## PROMPT
Find the line containing "26 | flux: 116.575 -> 116.572" in the listing below; reproduce it and every line after, exactly. Skip pictures.

※ ※ ※

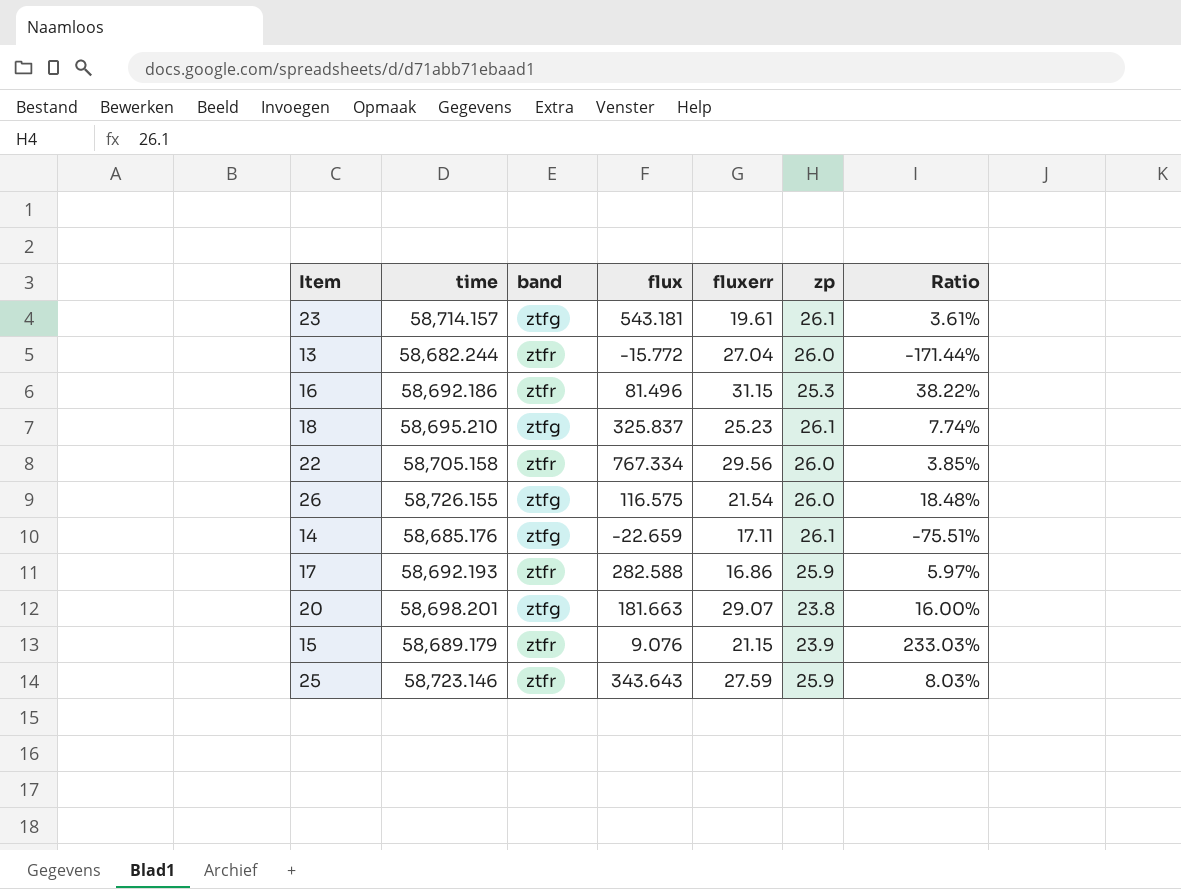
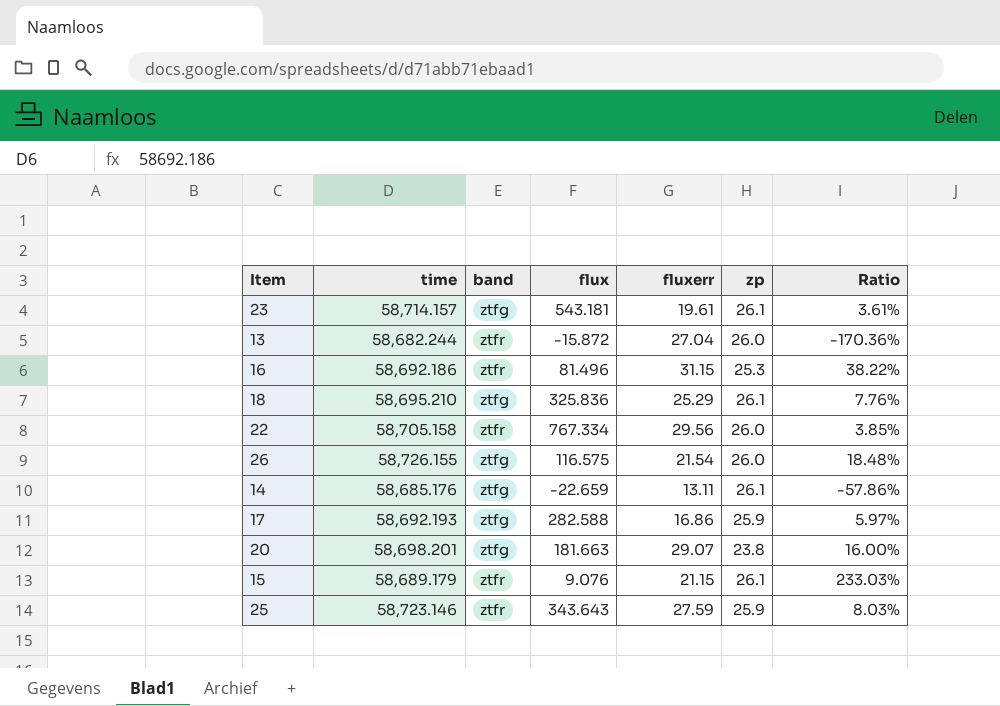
13 | flux: -15.772 -> -15.872
13 | Ratio: -171.44% -> -170.36%
18 | flux: 325.837 -> 325.836
18 | fluxerr: 25.23 -> 25.29
18 | Ratio: 7.74% -> 7.76%
14 | fluxerr: 17.11 -> 13.11
14 | Ratio: -75.51% -> -57.86%
17 | band: ztfr -> ztfg
15 | zp: 23.9 -> 26.1

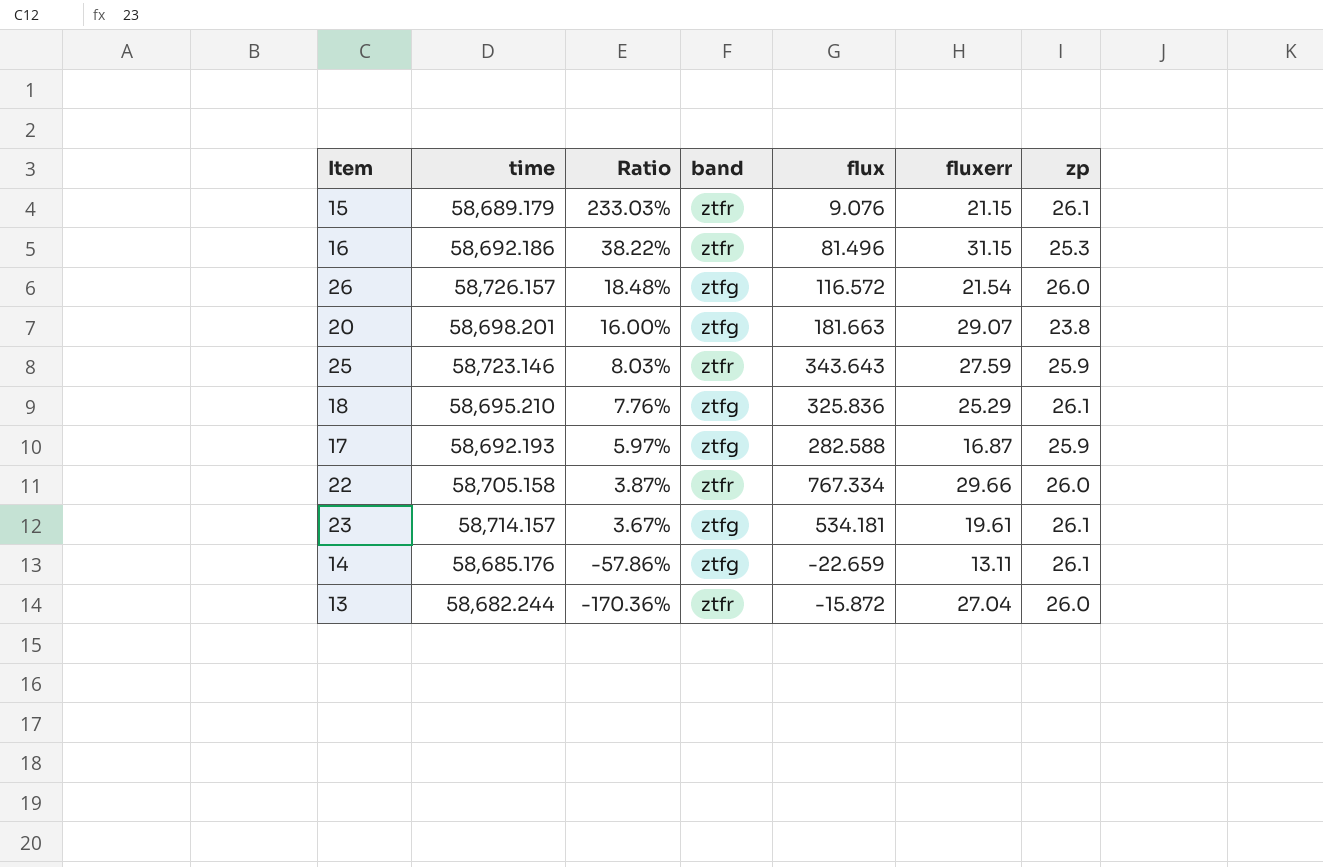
row order: none -> Ratio descending
column Ratio | position: 7 -> 3
26 | time: 58,726.155 -> 58,726.157
26 | flux: 116.575 -> 116.572
17 | fluxerr: 16.86 -> 16.87
22 | Ratio: 3.85% -> 3.87%
22 | fluxerr: 29.56 -> 29.66
23 | Ratio: 3.61% -> 3.67%
23 | flux: 543.181 -> 534.181

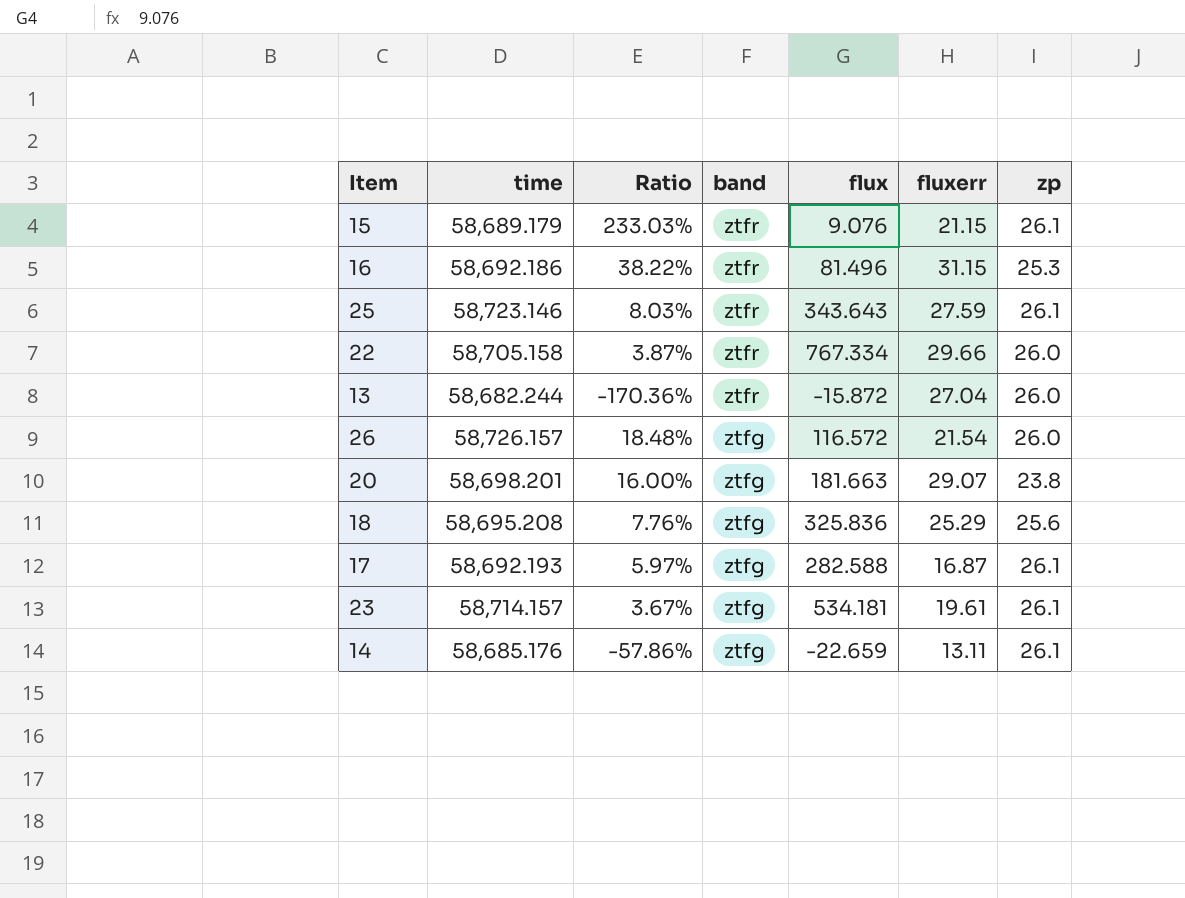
row order: Ratio descending -> band descending
25 | zp: 25.9 -> 26.1
18 | time: 58,695.210 -> 58,695.208
18 | zp: 26.1 -> 25.6
17 | zp: 25.9 -> 26.1

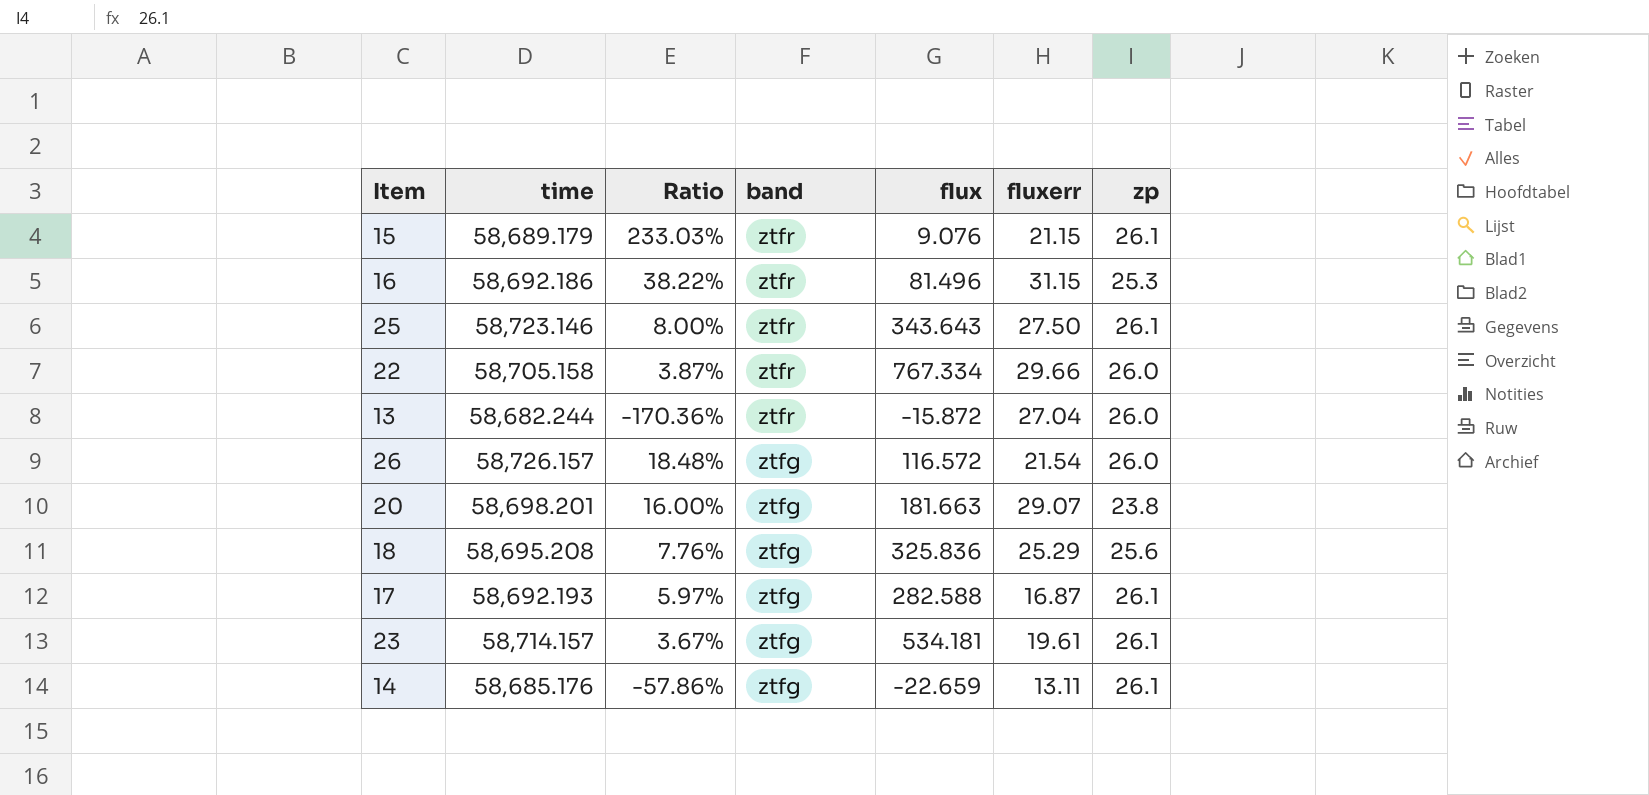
25 | Ratio: 8.03% -> 8.00%
25 | fluxerr: 27.59 -> 27.50

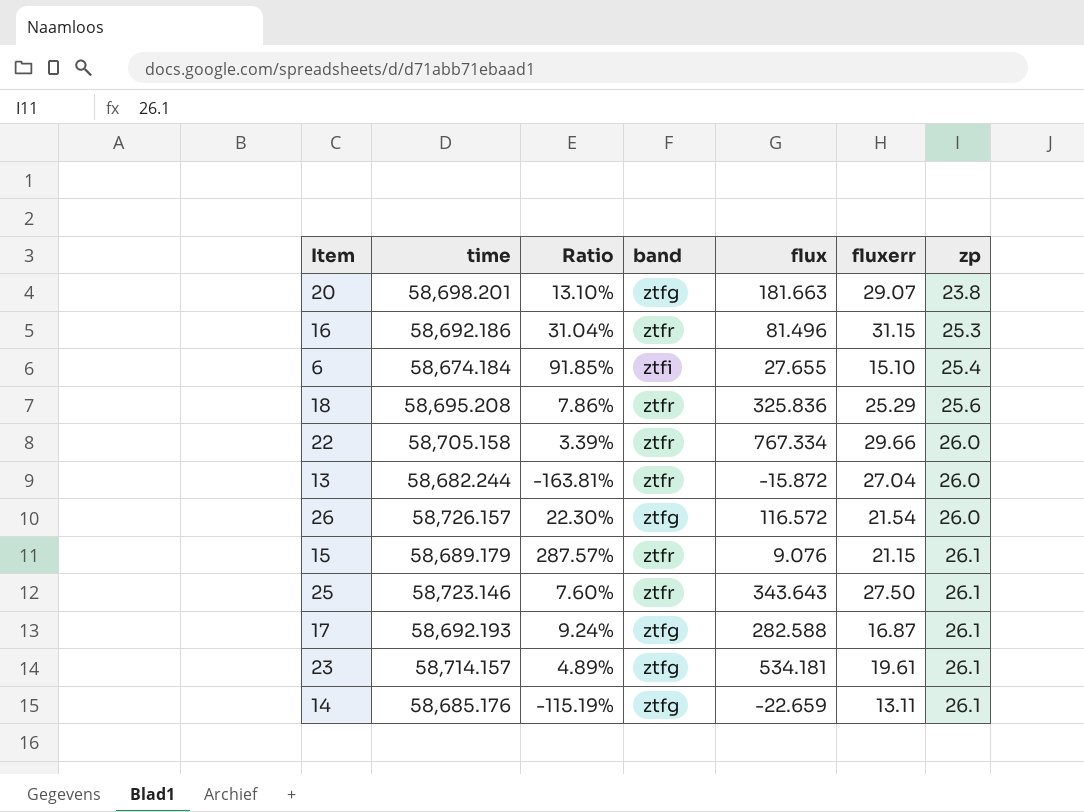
row order: band descending -> zp ascending
column Ratio | formula: [fluxerr] / [flux] -> [zp] / [flux]
row 6: none -> 58,674.184 | 91.85% | ztfi | 27.655 | 15.10 | 25.4
18 | band: ztfg -> ztfr

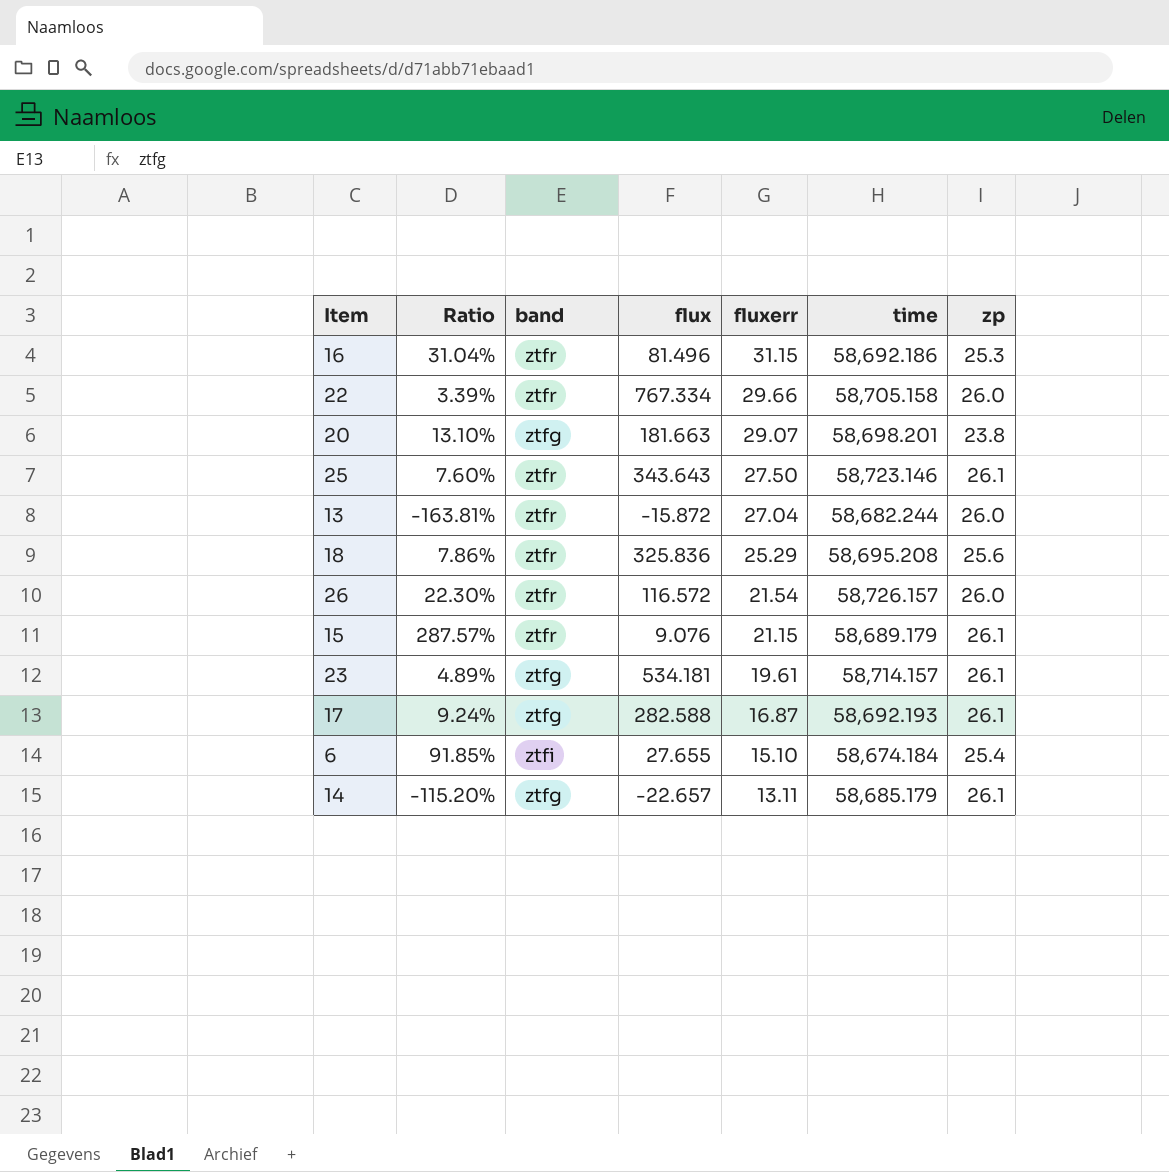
row order: zp ascending -> fluxerr descending
column time | position: 2 -> 6
26 | band: ztfg -> ztfr
14 | Ratio: -115.19% -> -115.20%
14 | flux: -22.659 -> -22.657
14 | time: 58,685.176 -> 58,685.179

※ ※ ※

## OUTPUT OF THE EXERCISE
26 | flux: 116.575 -> 116.572
17 | fluxerr: 16.86 -> 16.87
22 | Ratio: 3.85% -> 3.87%
22 | fluxerr: 29.56 -> 29.66
23 | Ratio: 3.61% -> 3.67%
23 | flux: 543.181 -> 534.181

row order: Ratio descending -> band descending
25 | zp: 25.9 -> 26.1
18 | time: 58,695.210 -> 58,695.208
18 | zp: 26.1 -> 25.6
17 | zp: 25.9 -> 26.1

25 | Ratio: 8.03% -> 8.00%
25 | fluxerr: 27.59 -> 27.50

row order: band descending -> zp ascending
column Ratio | formula: [fluxerr] / [flux] -> [zp] / [flux]
row 6: none -> 58,674.184 | 91.85% | ztfi | 27.655 | 15.10 | 25.4
18 | band: ztfg -> ztfr

row order: zp ascending -> fluxerr descending
column time | position: 2 -> 6
26 | band: ztfg -> ztfr
14 | Ratio: -115.19% -> -115.20%
14 | flux: -22.659 -> -22.657
14 | time: 58,685.176 -> 58,685.179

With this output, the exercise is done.